Transforming gaming experiences with edge and on-device AI

We explore the current state of on-device AI in gaming and what the future of edge AI and on-device AI is expected to look like in gaming.

How far out is on-device AI gaming? Since ChatGPT went viral in 2022, generative AI has disrupted the video game industry. That’s led to AI-native games like Playroom’s Death by AI attracting 20 million players and industry heavyweights like Xbox, EA, and Ubisoft developing generative AI strategies for innovations in both gameplay and game development.

But the AI gaming revolution is still just beginning.

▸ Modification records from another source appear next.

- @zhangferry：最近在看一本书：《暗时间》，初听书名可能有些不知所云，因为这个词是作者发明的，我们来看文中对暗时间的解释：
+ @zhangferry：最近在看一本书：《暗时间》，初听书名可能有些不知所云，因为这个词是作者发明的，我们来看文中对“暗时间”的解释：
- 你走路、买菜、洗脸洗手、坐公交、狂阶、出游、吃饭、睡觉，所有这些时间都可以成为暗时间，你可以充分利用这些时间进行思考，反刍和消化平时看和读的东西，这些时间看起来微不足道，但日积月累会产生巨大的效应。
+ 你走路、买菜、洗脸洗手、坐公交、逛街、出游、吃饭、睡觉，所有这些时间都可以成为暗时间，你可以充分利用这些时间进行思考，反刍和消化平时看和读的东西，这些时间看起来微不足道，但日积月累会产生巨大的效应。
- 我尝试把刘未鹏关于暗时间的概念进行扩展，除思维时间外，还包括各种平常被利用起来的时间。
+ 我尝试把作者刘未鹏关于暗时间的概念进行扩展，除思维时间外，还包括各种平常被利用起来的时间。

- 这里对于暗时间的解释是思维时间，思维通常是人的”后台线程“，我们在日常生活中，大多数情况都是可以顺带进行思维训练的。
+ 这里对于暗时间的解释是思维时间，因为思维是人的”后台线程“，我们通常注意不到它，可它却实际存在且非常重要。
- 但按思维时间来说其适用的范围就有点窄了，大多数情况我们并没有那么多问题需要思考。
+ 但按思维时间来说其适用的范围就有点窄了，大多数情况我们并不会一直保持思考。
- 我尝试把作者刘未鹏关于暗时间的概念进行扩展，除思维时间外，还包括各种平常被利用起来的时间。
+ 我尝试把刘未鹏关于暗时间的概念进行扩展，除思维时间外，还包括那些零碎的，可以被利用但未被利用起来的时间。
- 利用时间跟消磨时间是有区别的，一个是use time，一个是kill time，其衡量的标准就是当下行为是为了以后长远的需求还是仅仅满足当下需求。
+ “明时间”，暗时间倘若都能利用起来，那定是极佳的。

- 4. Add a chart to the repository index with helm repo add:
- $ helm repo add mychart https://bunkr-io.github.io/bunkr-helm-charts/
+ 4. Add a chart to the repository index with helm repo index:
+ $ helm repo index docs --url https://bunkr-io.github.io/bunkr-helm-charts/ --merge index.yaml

With the coming democratization of generative AI through AI-enabled consumer devices and new techniques for model compression focused on increasing the capabilities of on-device AI, the use and impact of AI agents, AI NPCs, and large language models (LLMs) in gaming is expected to accelerate as the serving costs of AI go down.

On-device AI processing capabilities are expected to soon be standard across all categories of gaming devices – and to enable studios to integrate AI into more games.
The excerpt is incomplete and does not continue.